A tremulous voice bleats from the parking lot, “Well crap!” It’s one of those church women standing beside a sun-faded Buick, hands on her hips as she surveys the flat left rear tire. She stoops to assess the damage and warbles, “What on earth am I going to do now!”

I scuff through the yard toward her. “Flat tire?” I say,
duh
.

She swivels toward me, no doubt expecting the cavalry, and says, “I’ve got a tire iron and spare if you know how to use them?”

“Sorry,” I say. The closest I’ve come to automotive repair is adding AAA to my speed dial.

Her disappointment is visible, but she straightens up and sighs, “I have twenty-four-hour road service, though it may take twenty-four hours for them to get here.”

We head back into the kitchen, which is abuzz with kitchen activity,
and, feeling as though I have let the world down, I belt out, “Anyone know how to change a flat tire?”

“I do.” It’s my huarache-wearing, loud-mouth comrade pouring an envelope of Kool-Aid into a pitcher.

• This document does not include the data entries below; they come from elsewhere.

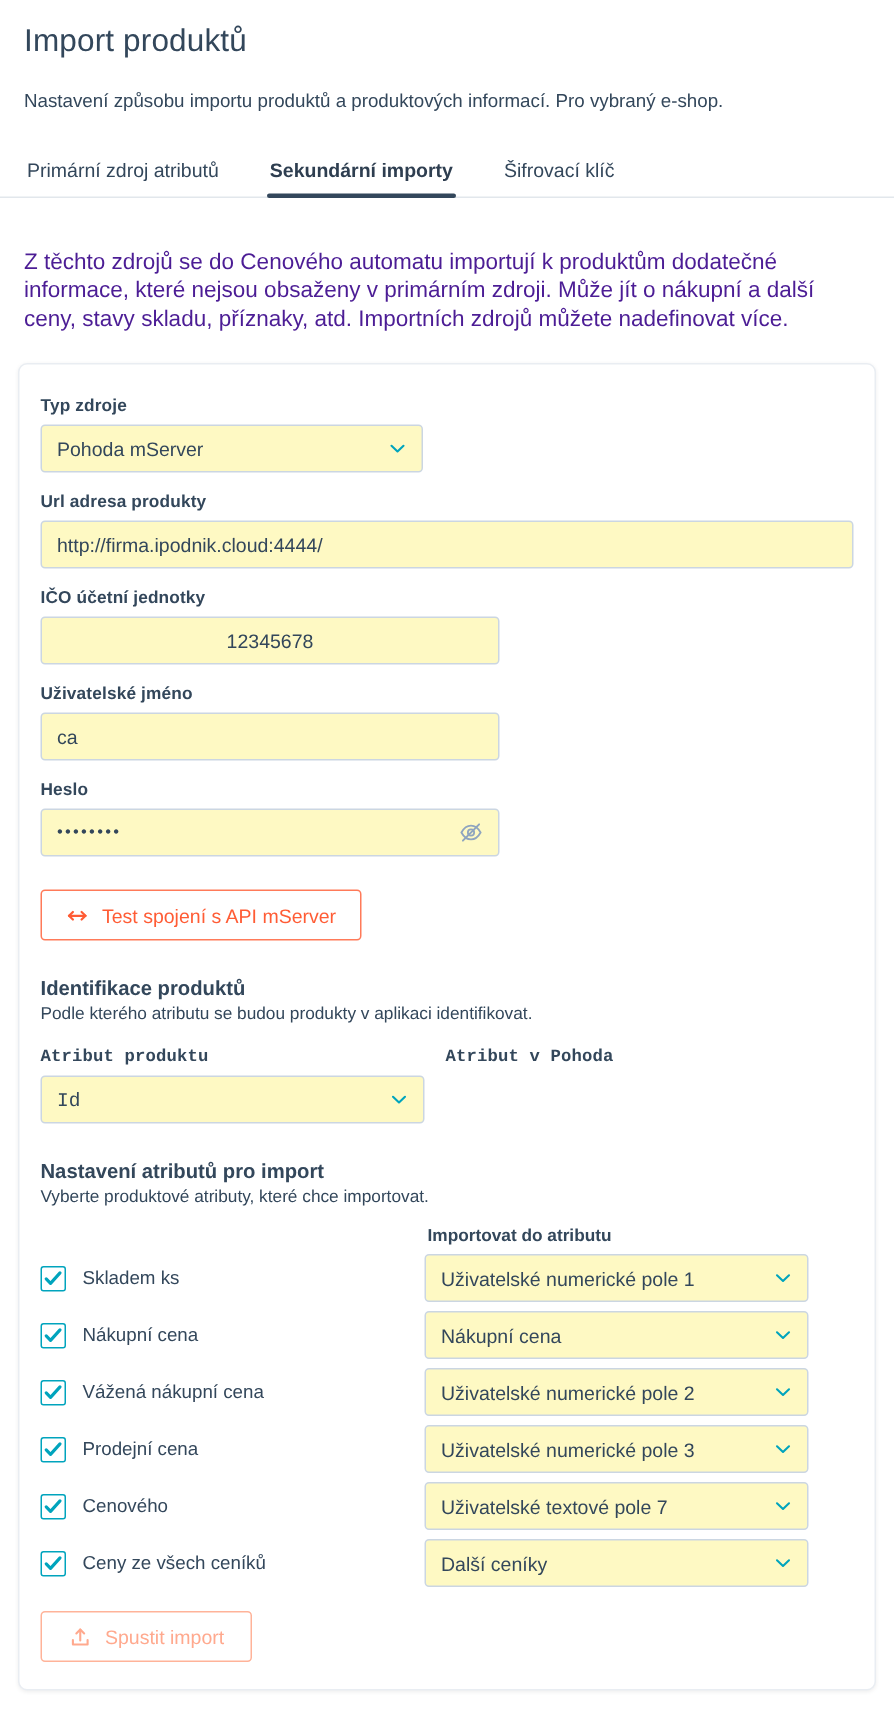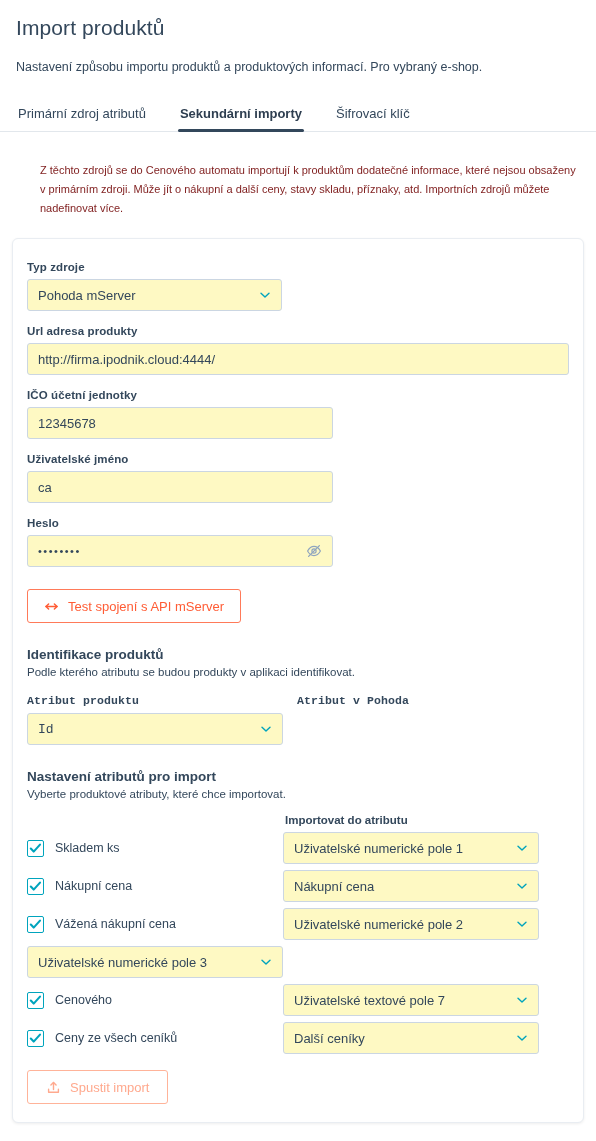"Z těchto zdrojů se do" .intro { color: #7f1d1d -> #4c1d95; font-size: 11px -> 15px; margin-left: 24px -> none }
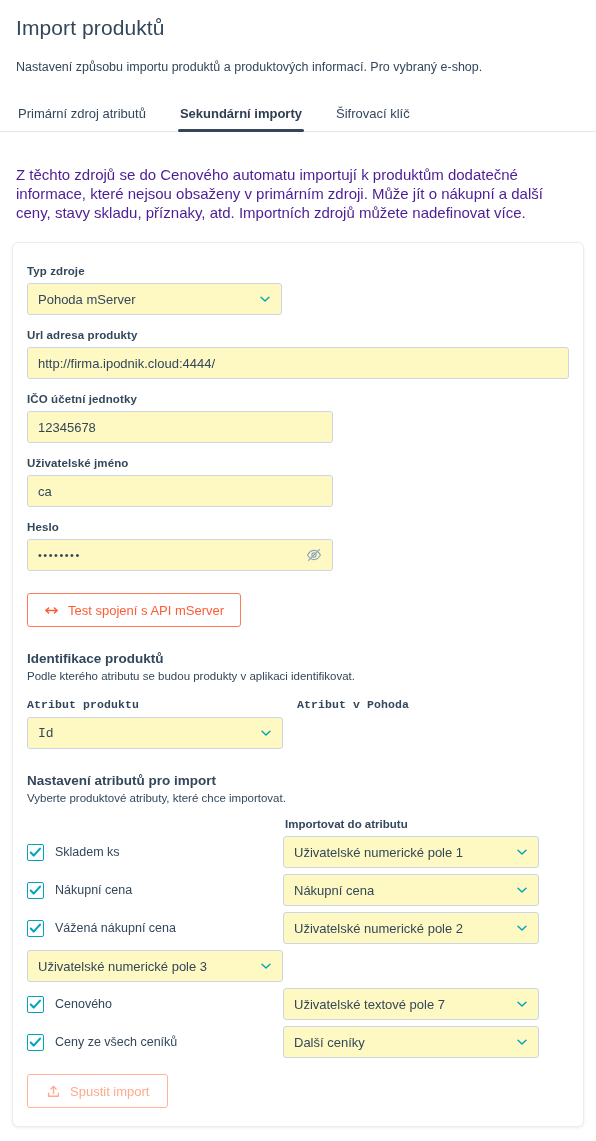"12345678" .control.w-ico { text-align: none -> center }
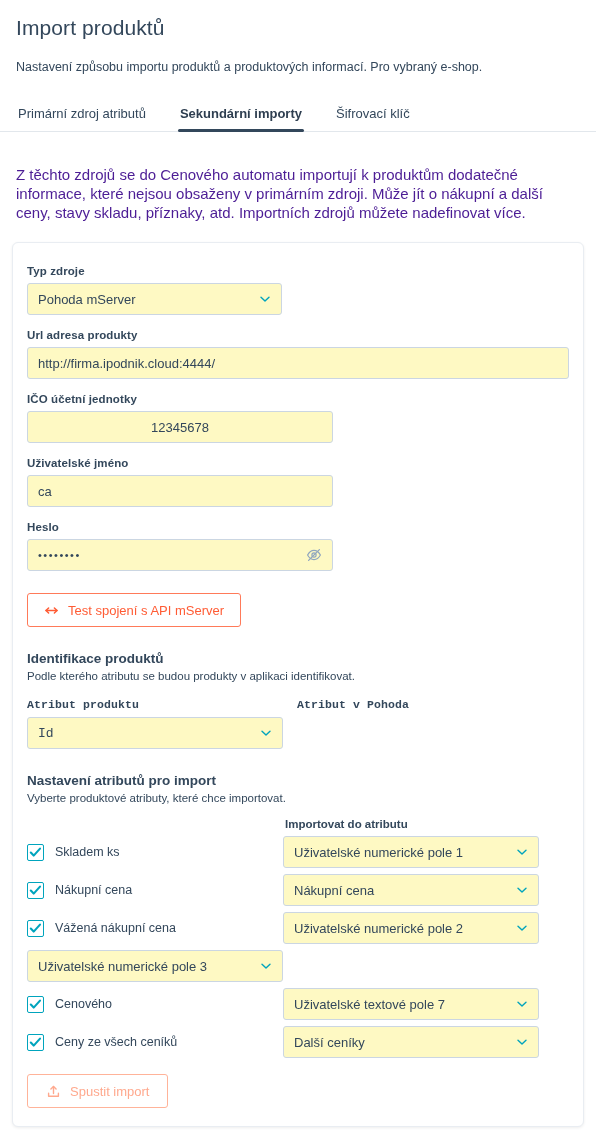"Prodejní cena" div.left { html: none -> <div> <span> <svg> <path></path> </svg> </span> <span>Prodejní cena</span> </div> }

She wipes grape-stained hands down her shorts and says, “Where to?”

The deflated Buick woman re-inflates. “Right out here.”

I tag along to offer moral support and watch my mechanically inclined sister hoist the tire iron and jack from the trunk, pry off the hubcap, and start twisting off lug nuts, sinewy muscles straining. Twice I open my mouth to offer assistance, but really, what would be the point. Instead I head back inside and commandeer her Kool-Aid chore, stirring up a whirlpool in the purple liquid with my spoon. I carry the pitcher to the drink table in the fellowship hall just as M-O-H settles Pam on a chair in the middle of the festivities to open her gifts. The sugar-hyped flower girl spins pirouettes beside her, lacy dress billowing out like a bell.

Lucky for me the food table is unattended and now’s my chance to grab more cake, ignoring my ex’s jibe,
Like you need more cake
. Or is that Mother’s voice?
Up yours
, I snarl at both, heading right for the confection, opting for a corner piece with a massive pink flower. I lean against the counter and shovel it in, enjoying the tacky feel of lard frosting coating the roof of my mouth.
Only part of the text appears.